Из той комнаты в пустой башне его перевели в собственные покои на следующий же вечер; стражники исчезли с глаз спустя еще один, пусть Леголас и без труда ощущал их присутствие там, за закрытыми дверями.
Но, кажется, теперь ему доверяли настолько, что позволили находиться в комнате в полном одиночестве. Наверняка и здесь без Айнона не обошлось.
Леголас проводит рукой по волосам, пропуская сквозь пальцы спутанные светлые волос ы. Он бросает быстрый взгляд на лежащий на дальней стороне постели гребень, но подняться с подоконника, на котором сидит сейчас, прижав колени к груди и закутавшись в плед, не решается, не желая разрушать атмосферу тепла и покоя.
Айнон. Его бывший наставник, внезапно оказавшийся не такой уж хладнокровной статуей, какой казался раньше. Почему и зачем?
Леголас хмурится, зябко поводя плечами. Он, кажется, знал. Слухи одно время ходили; слишком уж многие об этом говорили, чтобы он сам мог это пропустить. Не поверил, правда, тогда: чересчур непохоже то было на Айнона.

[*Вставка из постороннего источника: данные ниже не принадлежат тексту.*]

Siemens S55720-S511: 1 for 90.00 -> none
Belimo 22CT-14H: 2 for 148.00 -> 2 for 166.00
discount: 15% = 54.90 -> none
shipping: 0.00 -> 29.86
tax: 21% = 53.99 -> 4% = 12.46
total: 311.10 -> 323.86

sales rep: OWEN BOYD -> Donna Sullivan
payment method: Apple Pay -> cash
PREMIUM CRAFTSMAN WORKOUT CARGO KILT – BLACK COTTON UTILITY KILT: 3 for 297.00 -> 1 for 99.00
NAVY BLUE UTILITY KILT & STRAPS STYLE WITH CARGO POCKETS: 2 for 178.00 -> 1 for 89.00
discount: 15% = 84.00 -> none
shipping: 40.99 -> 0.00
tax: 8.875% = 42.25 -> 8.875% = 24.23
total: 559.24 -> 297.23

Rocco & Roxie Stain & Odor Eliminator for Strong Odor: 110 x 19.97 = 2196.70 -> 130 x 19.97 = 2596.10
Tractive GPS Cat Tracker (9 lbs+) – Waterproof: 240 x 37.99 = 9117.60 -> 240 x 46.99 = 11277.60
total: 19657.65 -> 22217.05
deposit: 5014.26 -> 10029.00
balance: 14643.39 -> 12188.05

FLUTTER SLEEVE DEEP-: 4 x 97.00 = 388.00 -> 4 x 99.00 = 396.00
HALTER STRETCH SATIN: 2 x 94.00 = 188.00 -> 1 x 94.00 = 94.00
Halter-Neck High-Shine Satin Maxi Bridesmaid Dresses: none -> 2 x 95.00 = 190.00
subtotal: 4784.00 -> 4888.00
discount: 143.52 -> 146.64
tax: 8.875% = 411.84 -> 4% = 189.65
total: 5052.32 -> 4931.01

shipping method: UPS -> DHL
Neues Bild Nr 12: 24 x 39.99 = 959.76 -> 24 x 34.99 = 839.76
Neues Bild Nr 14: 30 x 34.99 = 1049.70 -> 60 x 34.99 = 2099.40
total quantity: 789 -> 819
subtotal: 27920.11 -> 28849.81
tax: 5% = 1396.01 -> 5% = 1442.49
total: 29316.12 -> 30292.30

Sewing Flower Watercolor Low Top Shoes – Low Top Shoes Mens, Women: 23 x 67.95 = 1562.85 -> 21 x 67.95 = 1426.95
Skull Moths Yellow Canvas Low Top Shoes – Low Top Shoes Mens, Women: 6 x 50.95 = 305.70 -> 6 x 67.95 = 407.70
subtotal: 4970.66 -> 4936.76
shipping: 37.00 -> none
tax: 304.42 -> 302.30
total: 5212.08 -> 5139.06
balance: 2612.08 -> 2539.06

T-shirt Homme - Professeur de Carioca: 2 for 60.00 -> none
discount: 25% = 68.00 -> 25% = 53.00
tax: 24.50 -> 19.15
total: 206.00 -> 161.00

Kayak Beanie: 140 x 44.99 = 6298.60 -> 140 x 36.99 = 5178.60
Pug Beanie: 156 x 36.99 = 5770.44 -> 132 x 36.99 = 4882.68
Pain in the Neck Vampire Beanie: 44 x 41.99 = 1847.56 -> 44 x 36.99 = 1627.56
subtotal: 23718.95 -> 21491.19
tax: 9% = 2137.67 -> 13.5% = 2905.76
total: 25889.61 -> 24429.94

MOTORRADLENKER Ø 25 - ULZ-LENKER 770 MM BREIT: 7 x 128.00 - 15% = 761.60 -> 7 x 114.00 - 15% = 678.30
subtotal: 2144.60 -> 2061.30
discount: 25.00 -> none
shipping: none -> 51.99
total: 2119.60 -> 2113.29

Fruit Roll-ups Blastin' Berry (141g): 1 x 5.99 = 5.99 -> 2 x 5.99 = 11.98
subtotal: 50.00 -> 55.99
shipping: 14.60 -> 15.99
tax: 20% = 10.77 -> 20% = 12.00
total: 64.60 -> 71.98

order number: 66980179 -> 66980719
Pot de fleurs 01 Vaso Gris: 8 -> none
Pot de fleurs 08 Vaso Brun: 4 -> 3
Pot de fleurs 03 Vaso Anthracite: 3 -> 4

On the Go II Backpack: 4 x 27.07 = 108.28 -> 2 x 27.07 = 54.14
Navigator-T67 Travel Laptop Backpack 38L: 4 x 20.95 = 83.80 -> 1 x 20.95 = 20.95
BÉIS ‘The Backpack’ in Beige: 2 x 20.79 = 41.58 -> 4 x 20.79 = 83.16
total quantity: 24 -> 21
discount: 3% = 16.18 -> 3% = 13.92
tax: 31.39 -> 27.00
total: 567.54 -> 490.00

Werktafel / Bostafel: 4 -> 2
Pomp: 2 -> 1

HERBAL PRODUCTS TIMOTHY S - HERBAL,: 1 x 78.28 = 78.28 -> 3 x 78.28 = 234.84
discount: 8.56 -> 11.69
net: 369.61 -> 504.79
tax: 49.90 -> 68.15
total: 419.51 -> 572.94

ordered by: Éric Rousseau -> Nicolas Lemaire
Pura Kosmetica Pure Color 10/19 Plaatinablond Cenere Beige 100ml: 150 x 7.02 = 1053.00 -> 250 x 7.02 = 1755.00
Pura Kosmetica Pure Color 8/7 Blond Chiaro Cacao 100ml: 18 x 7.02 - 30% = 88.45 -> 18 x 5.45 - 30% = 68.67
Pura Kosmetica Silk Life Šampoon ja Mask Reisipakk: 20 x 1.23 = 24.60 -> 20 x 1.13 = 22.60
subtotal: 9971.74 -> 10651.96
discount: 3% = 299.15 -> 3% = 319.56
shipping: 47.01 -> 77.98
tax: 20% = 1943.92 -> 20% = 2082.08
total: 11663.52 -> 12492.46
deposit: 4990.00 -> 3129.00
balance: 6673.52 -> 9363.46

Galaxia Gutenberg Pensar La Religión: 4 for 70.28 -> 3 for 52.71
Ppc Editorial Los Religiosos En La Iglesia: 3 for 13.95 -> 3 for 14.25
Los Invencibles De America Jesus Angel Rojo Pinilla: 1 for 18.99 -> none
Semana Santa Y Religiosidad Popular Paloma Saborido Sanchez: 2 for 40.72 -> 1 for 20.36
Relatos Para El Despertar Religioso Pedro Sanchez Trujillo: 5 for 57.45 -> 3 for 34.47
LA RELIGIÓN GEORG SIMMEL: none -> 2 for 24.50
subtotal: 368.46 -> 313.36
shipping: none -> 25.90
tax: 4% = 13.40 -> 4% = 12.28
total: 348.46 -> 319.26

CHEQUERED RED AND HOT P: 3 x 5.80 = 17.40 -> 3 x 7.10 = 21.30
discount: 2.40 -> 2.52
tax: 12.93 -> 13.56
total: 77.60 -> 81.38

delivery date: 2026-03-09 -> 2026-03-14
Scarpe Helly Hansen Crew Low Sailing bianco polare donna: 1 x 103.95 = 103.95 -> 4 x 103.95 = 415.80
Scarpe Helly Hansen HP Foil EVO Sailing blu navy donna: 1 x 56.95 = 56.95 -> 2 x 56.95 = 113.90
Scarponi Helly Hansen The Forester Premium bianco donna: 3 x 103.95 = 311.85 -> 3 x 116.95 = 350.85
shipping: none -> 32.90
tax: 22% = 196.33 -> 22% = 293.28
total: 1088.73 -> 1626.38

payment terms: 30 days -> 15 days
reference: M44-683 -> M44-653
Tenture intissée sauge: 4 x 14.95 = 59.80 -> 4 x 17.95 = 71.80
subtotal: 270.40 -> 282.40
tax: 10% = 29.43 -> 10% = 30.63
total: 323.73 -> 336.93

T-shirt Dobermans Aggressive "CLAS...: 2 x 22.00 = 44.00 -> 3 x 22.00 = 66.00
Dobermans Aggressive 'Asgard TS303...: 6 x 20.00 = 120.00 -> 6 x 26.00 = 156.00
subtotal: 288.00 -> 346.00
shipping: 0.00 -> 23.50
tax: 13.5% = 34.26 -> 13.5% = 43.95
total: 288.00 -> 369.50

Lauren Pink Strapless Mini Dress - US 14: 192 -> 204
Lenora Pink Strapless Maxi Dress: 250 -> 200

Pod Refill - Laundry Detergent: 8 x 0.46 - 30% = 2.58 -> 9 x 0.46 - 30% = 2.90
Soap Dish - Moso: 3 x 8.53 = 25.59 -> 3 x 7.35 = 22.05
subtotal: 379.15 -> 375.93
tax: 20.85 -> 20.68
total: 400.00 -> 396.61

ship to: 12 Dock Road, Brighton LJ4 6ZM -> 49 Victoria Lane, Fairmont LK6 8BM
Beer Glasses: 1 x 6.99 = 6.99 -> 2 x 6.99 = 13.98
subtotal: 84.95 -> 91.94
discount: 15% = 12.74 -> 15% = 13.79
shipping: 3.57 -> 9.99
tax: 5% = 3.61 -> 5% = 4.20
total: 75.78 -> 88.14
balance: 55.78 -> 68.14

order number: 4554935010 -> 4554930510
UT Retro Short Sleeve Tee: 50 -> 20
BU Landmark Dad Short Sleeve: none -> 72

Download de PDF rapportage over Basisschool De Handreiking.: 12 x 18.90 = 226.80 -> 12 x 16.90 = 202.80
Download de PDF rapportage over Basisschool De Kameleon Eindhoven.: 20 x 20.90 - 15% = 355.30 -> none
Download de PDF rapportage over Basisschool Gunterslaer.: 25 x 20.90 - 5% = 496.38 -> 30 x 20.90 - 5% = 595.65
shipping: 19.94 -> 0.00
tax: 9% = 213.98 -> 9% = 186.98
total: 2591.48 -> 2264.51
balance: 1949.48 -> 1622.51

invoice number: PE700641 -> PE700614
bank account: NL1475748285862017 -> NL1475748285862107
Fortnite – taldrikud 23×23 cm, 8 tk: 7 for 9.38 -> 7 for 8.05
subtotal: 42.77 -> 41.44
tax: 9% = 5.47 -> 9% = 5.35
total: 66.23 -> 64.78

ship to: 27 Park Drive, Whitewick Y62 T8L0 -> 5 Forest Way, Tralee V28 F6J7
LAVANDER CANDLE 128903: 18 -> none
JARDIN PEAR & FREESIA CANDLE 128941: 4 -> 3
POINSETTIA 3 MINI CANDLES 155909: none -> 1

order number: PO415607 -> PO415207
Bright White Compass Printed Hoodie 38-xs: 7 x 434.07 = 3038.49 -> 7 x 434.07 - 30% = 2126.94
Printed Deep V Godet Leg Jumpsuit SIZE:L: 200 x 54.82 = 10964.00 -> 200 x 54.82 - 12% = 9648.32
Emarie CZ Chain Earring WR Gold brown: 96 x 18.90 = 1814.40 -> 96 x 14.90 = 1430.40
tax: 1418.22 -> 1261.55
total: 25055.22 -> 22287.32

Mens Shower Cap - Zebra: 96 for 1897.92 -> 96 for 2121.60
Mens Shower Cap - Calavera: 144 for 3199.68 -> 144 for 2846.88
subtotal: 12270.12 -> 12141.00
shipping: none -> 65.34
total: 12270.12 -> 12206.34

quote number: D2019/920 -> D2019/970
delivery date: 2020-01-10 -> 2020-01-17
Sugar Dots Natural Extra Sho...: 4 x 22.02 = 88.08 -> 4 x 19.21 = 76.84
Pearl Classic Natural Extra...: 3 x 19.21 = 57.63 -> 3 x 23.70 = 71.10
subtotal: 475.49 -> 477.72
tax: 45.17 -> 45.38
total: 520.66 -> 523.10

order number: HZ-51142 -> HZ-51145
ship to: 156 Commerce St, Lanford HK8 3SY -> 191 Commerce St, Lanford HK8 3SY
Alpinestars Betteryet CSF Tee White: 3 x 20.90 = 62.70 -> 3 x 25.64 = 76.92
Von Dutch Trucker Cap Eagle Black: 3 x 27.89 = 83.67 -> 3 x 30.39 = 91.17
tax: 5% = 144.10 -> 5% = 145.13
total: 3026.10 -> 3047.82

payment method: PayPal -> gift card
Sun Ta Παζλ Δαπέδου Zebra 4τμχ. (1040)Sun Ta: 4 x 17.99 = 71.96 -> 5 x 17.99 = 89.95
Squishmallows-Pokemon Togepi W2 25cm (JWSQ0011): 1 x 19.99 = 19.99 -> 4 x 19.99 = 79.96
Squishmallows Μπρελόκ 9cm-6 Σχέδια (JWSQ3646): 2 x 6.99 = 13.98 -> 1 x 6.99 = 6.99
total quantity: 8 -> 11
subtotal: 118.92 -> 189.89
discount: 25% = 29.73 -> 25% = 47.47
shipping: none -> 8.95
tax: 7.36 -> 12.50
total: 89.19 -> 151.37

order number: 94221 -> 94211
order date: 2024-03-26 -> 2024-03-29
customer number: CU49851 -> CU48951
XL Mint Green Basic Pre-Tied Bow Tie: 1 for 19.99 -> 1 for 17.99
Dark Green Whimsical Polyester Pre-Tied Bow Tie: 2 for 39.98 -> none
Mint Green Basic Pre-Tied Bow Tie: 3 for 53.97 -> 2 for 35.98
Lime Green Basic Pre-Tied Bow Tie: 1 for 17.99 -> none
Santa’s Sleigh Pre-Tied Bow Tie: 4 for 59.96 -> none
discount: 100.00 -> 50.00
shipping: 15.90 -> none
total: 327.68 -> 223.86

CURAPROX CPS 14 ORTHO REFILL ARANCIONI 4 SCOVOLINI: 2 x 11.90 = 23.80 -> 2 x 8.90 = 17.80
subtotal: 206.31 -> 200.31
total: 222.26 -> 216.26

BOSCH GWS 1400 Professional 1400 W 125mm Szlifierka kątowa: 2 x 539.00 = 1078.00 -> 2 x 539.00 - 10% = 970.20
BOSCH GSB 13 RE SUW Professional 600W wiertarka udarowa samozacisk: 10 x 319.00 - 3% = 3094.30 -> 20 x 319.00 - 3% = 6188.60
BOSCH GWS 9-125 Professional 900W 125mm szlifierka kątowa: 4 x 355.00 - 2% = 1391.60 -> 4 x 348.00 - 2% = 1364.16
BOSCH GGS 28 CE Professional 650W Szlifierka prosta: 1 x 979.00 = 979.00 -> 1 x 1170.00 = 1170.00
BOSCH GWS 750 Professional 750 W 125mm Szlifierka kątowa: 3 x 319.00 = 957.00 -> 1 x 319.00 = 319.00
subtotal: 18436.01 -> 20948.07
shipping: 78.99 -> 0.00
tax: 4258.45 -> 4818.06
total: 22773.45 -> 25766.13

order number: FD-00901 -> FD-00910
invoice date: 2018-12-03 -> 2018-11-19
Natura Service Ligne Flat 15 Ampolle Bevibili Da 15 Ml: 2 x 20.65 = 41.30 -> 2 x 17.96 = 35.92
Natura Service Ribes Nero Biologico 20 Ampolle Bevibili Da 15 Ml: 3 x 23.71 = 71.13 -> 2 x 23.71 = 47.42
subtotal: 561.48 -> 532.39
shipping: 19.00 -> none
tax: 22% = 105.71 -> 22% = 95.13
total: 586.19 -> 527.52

Помнится, говорили, что сын у него был. Леголас еще, чудится, рассмеялся, услышав – сложно было поверить в то, что у Айнона мог быть ребенок. А еще рассказывали, будто мальчик пропал. И что, кажется, умер он. Убил себя сам.
Слышать это было откровенно дико, да и попросту не вязался образ вечно хмурого наставника с представлениями о родителе, плохом ли, хорошем ли – неважно. Дитя ведь может на свет появиться, лишь если и отец, и мать того желают; искренне любят, что важнее.
Леголасу, как ни глупо, сложно было представить, что Айнон действительно мог любить кого вот так. И вообще любить.
Он еще будто бы слышал о том, что жена наставника ушла на Запад, словно бы не сумев оправиться после некого происшествия, оставив мужа. А теперь, как выяснилось, и своего сына.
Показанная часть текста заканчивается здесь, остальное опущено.